What needs to be done: Everything in the listing below from the line containing "discount: 209.26 -> 217.16" through the line containing "balance: 3403.75 -> 3574.12" must be repeated exactly; the remaining lines are not wanted.

Supplied records:
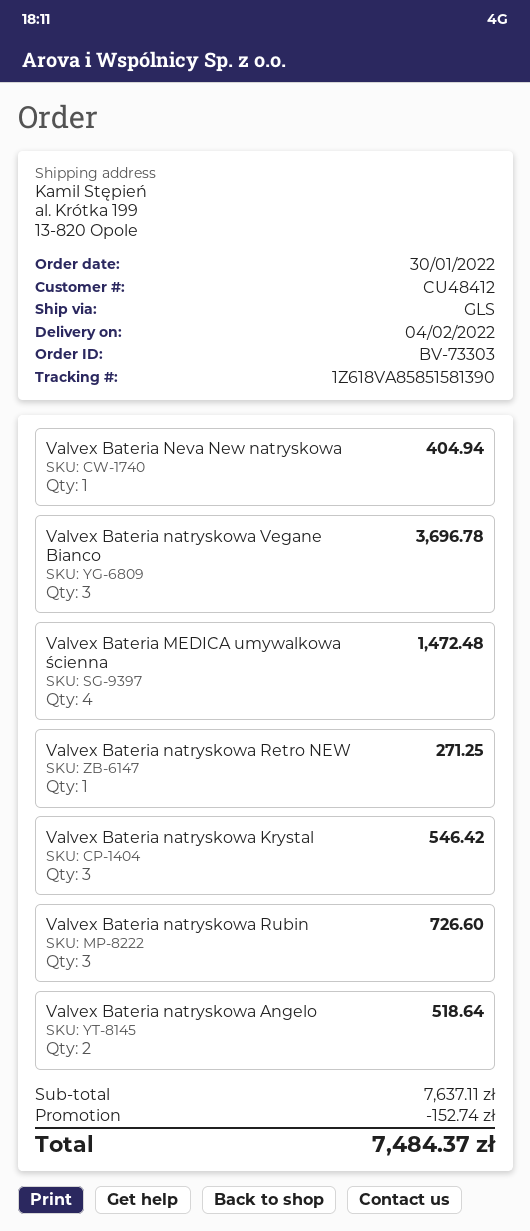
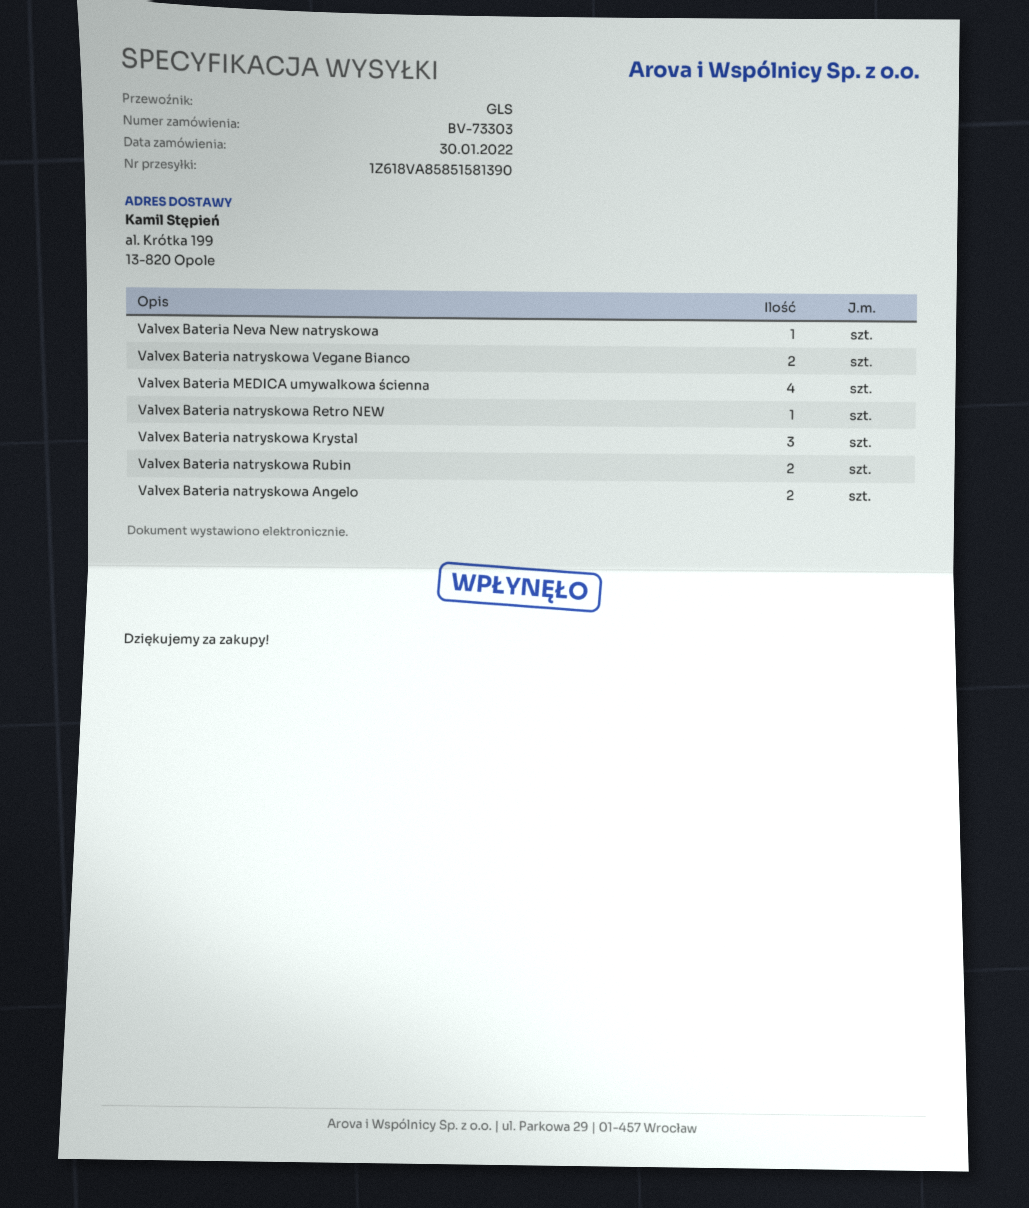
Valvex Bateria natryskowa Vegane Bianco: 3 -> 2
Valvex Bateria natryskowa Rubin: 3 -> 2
--
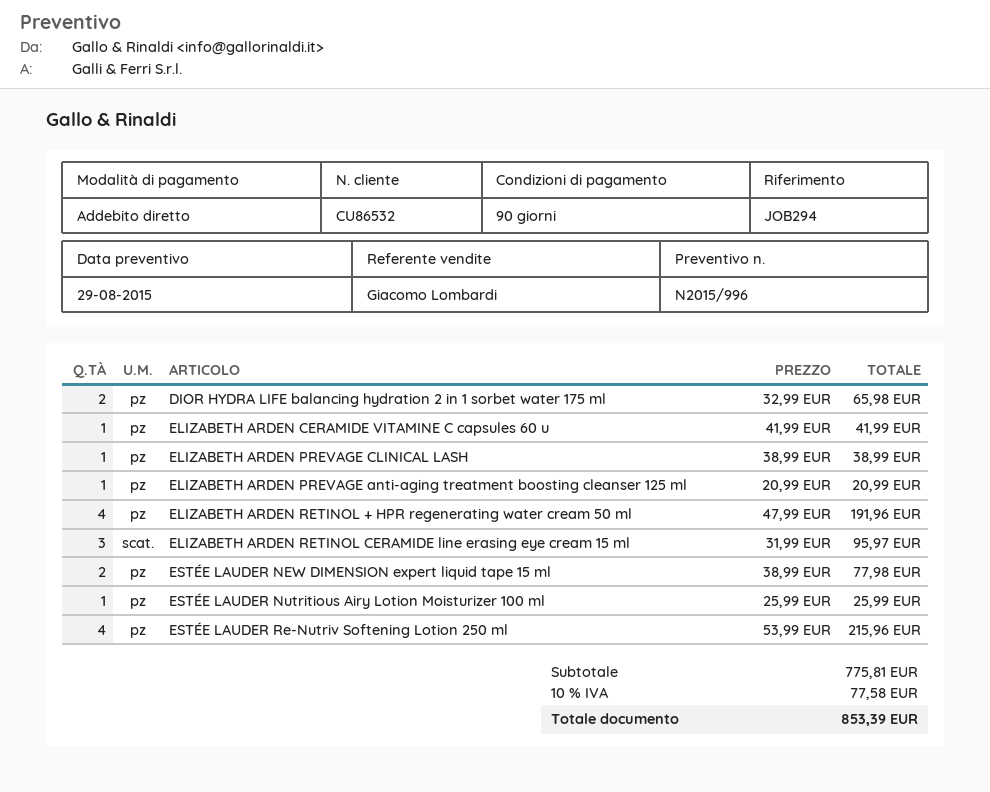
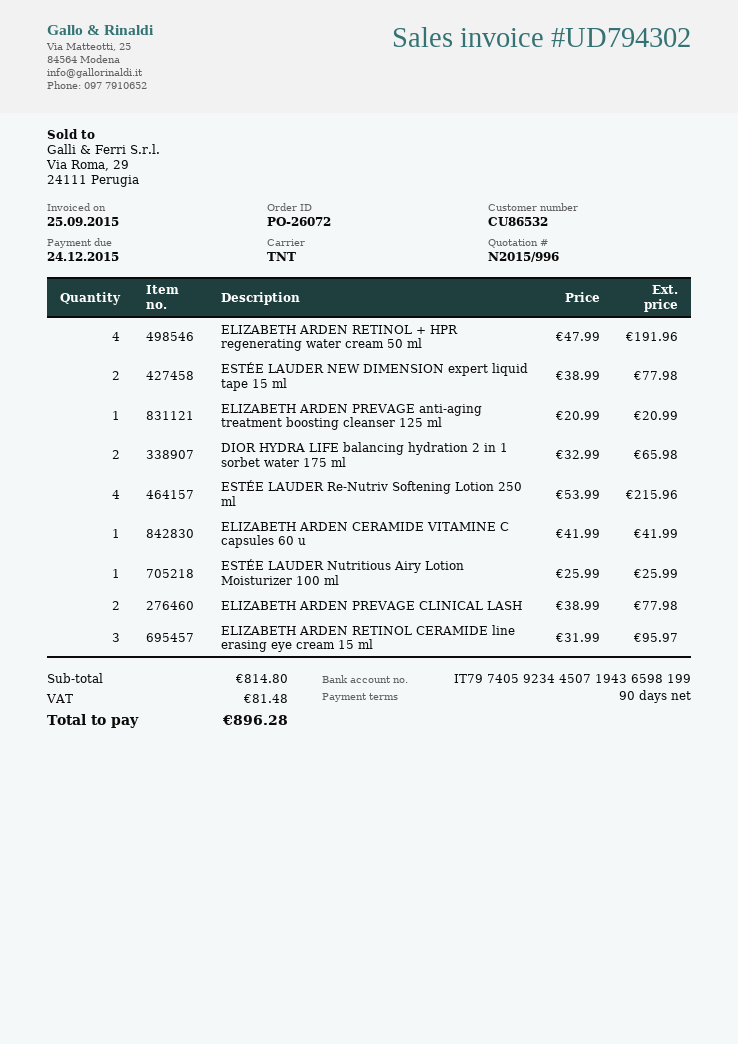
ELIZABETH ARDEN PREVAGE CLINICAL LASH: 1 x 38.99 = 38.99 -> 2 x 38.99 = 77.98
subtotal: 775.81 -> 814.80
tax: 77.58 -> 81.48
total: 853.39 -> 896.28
...
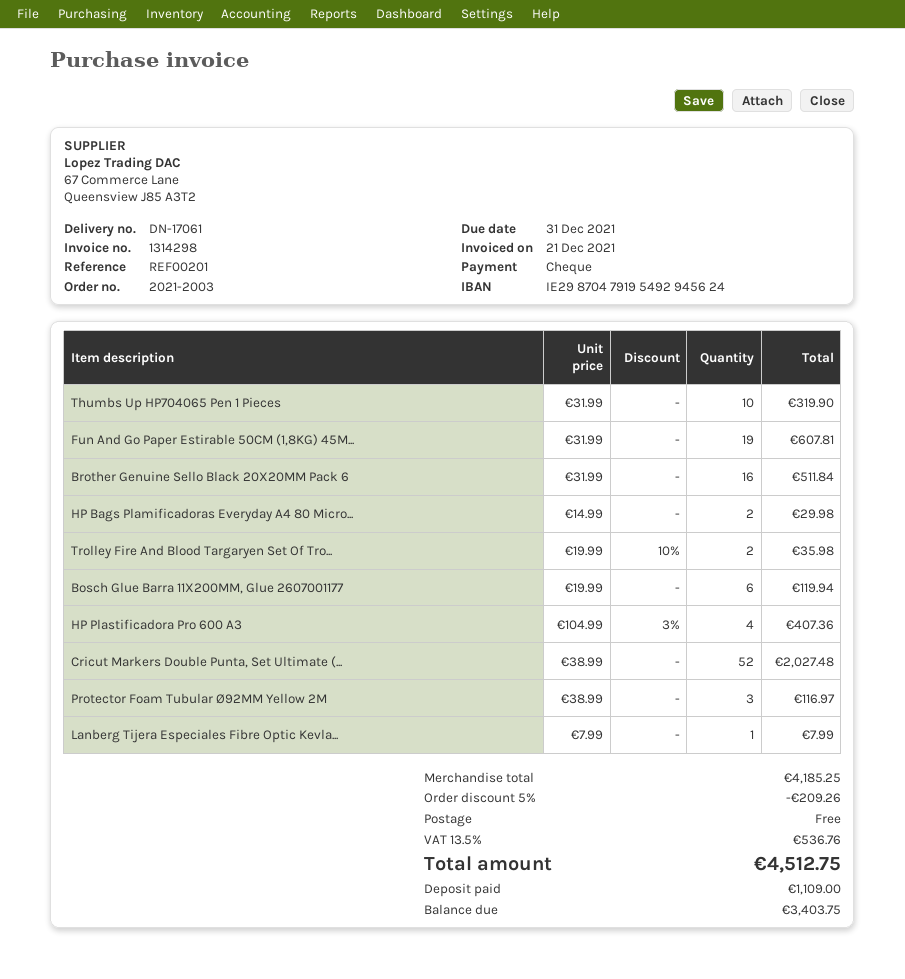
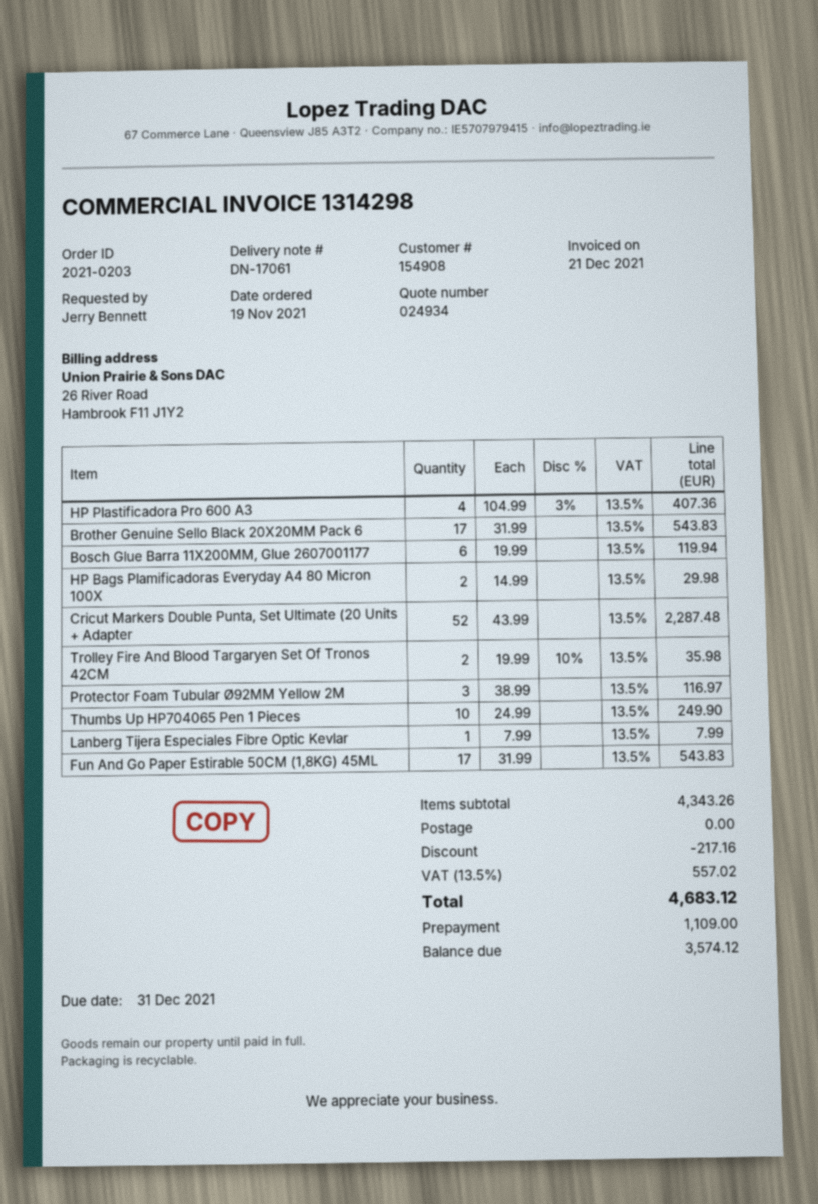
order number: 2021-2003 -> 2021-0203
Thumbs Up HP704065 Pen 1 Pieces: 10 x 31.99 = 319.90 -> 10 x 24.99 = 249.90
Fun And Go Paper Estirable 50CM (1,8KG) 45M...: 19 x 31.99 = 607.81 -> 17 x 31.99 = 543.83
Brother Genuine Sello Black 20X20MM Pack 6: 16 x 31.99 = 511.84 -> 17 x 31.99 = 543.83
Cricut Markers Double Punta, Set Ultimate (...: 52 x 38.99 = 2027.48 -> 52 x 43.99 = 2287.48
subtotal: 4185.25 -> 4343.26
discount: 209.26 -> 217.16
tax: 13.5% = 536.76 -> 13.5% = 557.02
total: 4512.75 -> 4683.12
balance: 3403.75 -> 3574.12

Answer box:
discount: 209.26 -> 217.16
tax: 13.5% = 536.76 -> 13.5% = 557.02
total: 4512.75 -> 4683.12
balance: 3403.75 -> 3574.12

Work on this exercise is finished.